According to the evolution of the MOE for %C = 10%, we observe that:
1) the MOEs for each particle size are maximum when the reinforcement is P20/C10;
2) the optimal value is obtained for the loading P20/C10 of grain size 0.63 mm;
3) for P20/C10 loads the MOE decreases when the particle size increases;
4) the evolution of the MOE as a function of the particle size is not the same for all formulations (parabolic at P10/C10 and monotonic at P20/C10);
5) the evolution of the MOE as a function of the palm kernel charge rate is parabolic (convex) for each particle size.
However, similarities between the two developments are observed. In fact, the MOEs for each particle size are maximum when the reinforcement is equal to 30% (%x + %y). By fixing the particle size and the charge rate of one of the hulls, we note that the evolution of the MOE is parabolic (convex).
It is also observed divergences of the two evolutions. For %P = 10% the peak is obtained for the particle size of 2.5 mm, while for %C = 10% the peak is obtained for the particle size of 0.63 mm. On the other hand, unlike the first evolution where for a 30% reinforcement (P10/C20) the evolution is random, in the second evolution (P20/C10) the MOE decreases when the particle size increases.
In the evolution of resilience Figure 10(c) we find that:
The resilience is highest for loads with small particle sizes (0.63 mm), thus verifying Hall-Petch relationship which summarizes that the strength is inversely proportional to the particle size, the refinement of the particles created more grain boundaries that provided sufficient capacity to resist the applied stress   .
For each particle size, the resilience is highest for the P10/C10 formulation and the peak is reached for the P10/C10 sample with a grain size of 0.63 mm. This result shows us that the material is highly resistant to shock when it is lightly loaded.

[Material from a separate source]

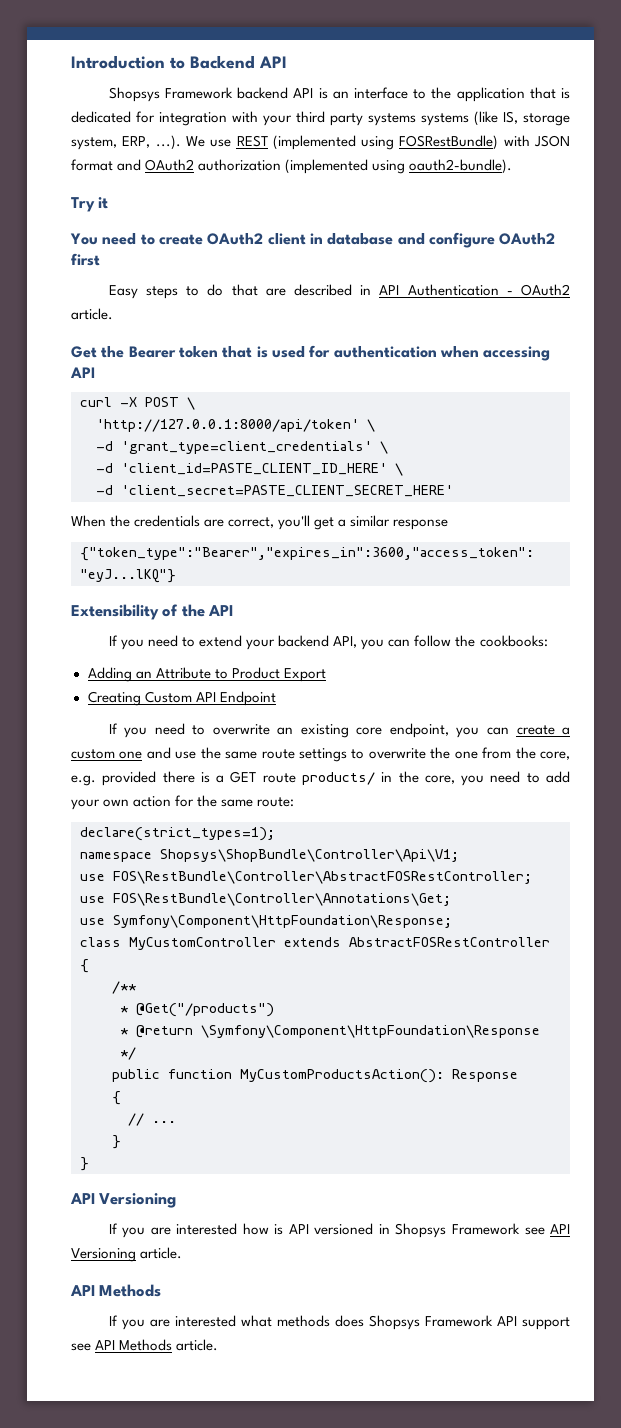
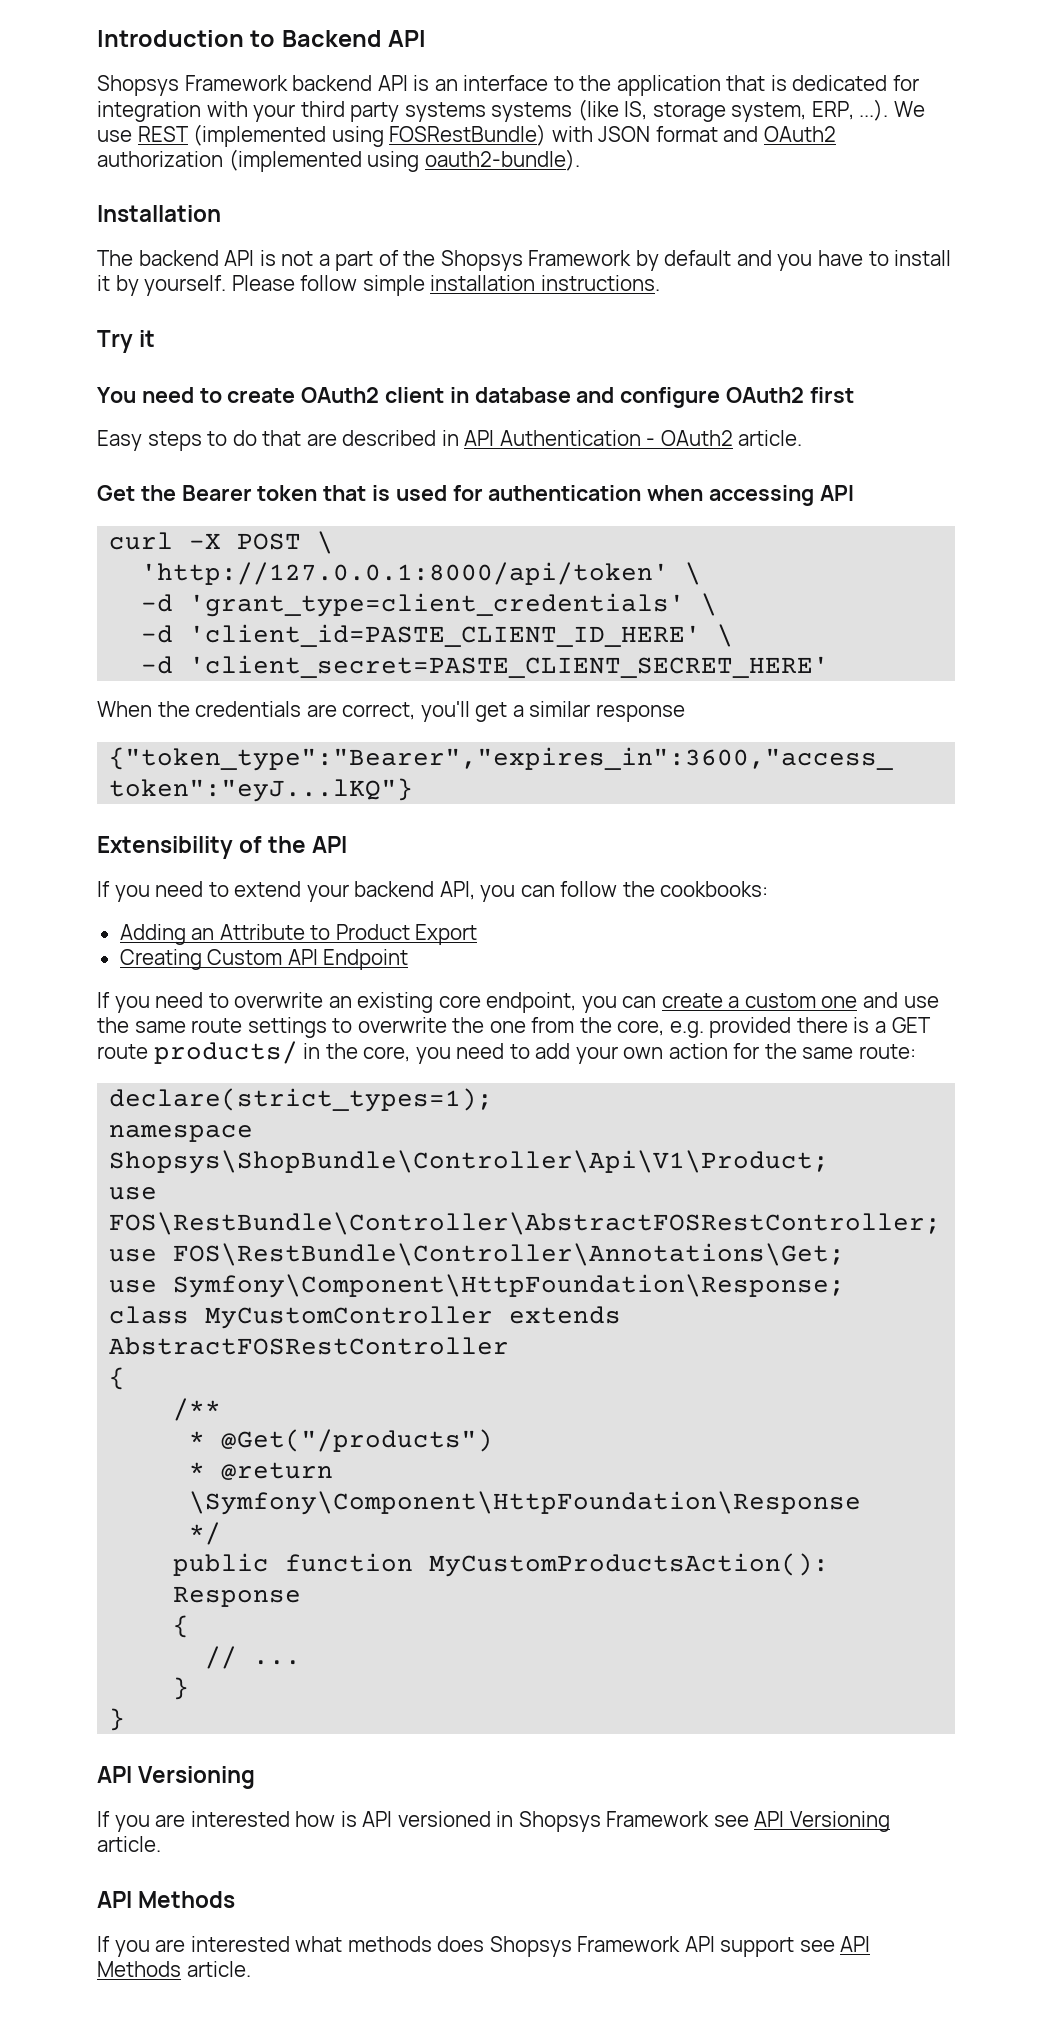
+ Installation
+ The backend API is not a part of the Shopsys Framework by default and you have to install it by yourself. Please follow simple installation instructions.
- namespace Shopsys\ShopBundle\Controller\Api\V1;
+ namespace Shopsys\ShopBundle\Controller\Api\V1\Product;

The aim of this article is to develop and characterize a hybrid composite material with two particles of the same size. In this investigation, we looked at hybrid composite materials reinforced with coconut hulls and palm nut hulls. The matrix used for the manufacture of this material is polyester which is very often used for the production of hybrid composite materials. Mechanical analysis allowed us to determine the MOE elasticity modulus by the 3 points flexion test, and to obtain the fracture energy by the resilience test which allowed us to verify the principles of Hall-Petch’s law. The salient results of this study are: 1) the humidity is very high when the particles have a large particle size; 2) The water absorption rate of the test pieces is high when the reinforcement rate is high; 3) the density is overstated only for the P20/C10 samples; 4) the resilience is higher for the lowest charge rate P10/C10 and for the lowest particle size (0.63 mm); 5) the Modulus of Elasticity MOE is the highest when the reinforcement rate is equal to 30%. The comparative MOE study found that the behavior of palm kernel hulls in the hybrid composite is different from that of coconut hulls. This observation makes it possible to obtain precise combinations and formulations which could prove decisive and profitable for specific applications.
The authors of this article would like to thank the people of the city of Edea for their assistance in harvesting the coconut fruit. They also express their gratitude for the service rendered to the inhabitants of the city of Bandja by Bafang in the West region of Cameroon, who participated in the harvesting of palm nuts.